号泣しながらパニックになる母、絶望の顔で涙を流す父。
もうすぐこときれるであろう弟。
それを見た瞬間、私の中で何かが切れた。いや、弾けたという表現のほうが正しいかもしれない。
何をどうすべきかなんて考えなかった。ただそうすればいいと分かったのだ。
私はそっと弟に手を触れて、力を……魔法を発動させた。まばゆい光魔法を。
数分後、驚く両親の前で無傷の弟が笑っていた。
それを見て今度は泣き笑いとなり、弟を抱きしめる両親を見た直後、私はぶっ倒れたのであった。
初めての光魔法の発動が思いのほか負担が大きく、私は三日間高熱で寝込むことになったのである。
(別に秘密にする気はないのだけれど、なんとなく誰にも言わないほうがいい)
それが私の出した結論。両親もそれに同意してくれた。
光魔法の使い手がこの世界から途絶えて百年は経つという。誰もが切望し、けれどけして現れない存在にいつしか神格化までされてると聞く。
もし私が光魔法の使い手と知られたら……まず神殿が動く。それから王家が動く。
そうなったら、もう私は家族と一緒にはいられない。自由のない人生を送らねばならない。
隠すつもりはない、それは嘘ではない。
けれど必要以上に口外もしない。
リンダは以前、大怪我を治してあげたことがあって、その秘密を知ることとなった。けれどその力の重要性を知り、黙っていてくれる。口止めをしたことはないけれど、それこそが彼女の友情の証であり、私への思いの深さでもある。
(どうしようか、なんて……結論は出ているのにね)
この世界の怪我人全てを治せるなんて思わない。それは絶対に無理な話。
神殿に属すれば、全てではなくとも大勢の怪我を治せるかもしれない。
でも……私は、神ではない。
魔力には限界がある。
けれど人間の願望に限界はない。
光魔法使いと名乗ったが最後、毎日のように怪我人が殺到することは必至。そしてそれから私は休むことを許されない存在となるだろう。

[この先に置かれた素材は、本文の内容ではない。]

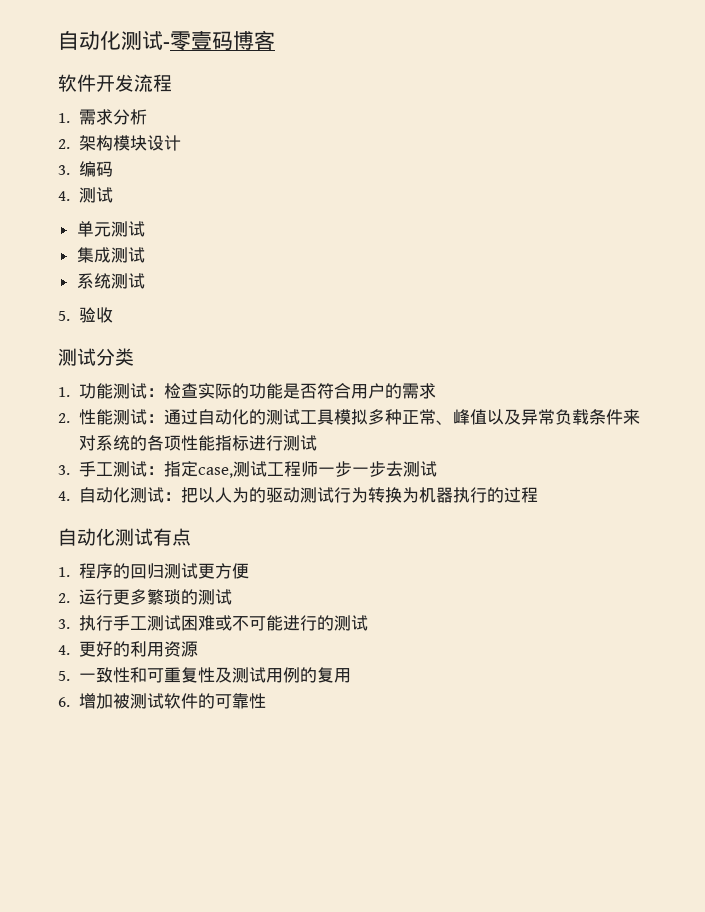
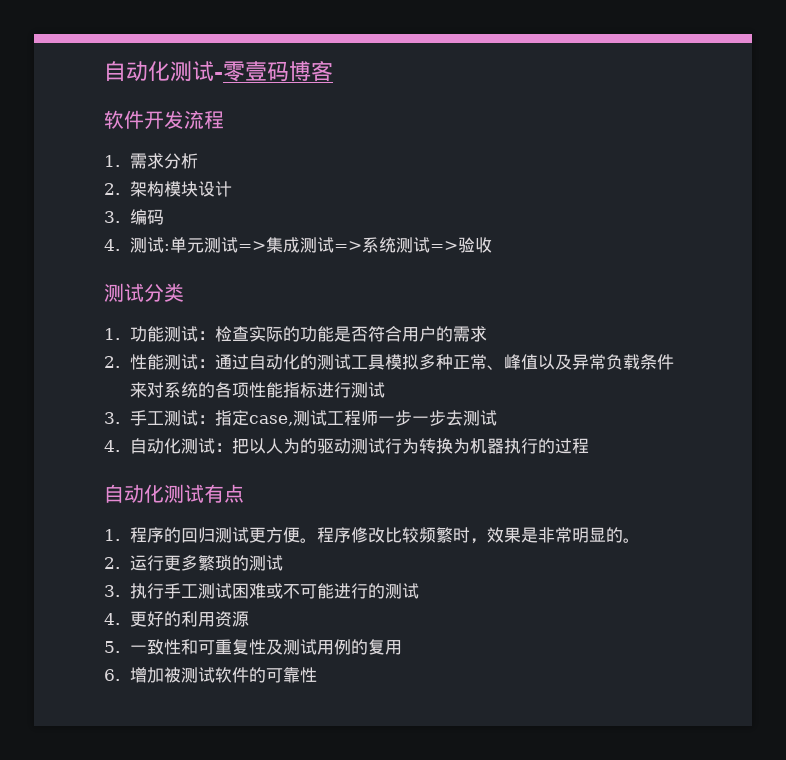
(113, 195) // -> [163,244,170,251] :
(145, 229) // -> [237,241,266,251] =>
(145, 255) // -> [333,241,362,251] =>
[58,311,70,321] // 5. -> [429,241,458,251] =>
(249, 571) none -> [299,527,640,544] 。程序修改比较频繁时，效果是非常明显的。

そうなったら……それはきっと死よりも重く苦しい人生の始まりだ。
だから私は今日も、こっそりと病院に忍び込んで治す。けれどその一人だけ。私が『怪我人』であることを聞いた、その唯一だけ。
それ以外の病室は見ない。
(私は神ではないから……)
その言葉は、限界をもつ一人の人間として出来うる、自分を守る最後の砦。
治せない人々に対して、ごめんなさいとはけして謝ることのない、愚かな私の砦だ。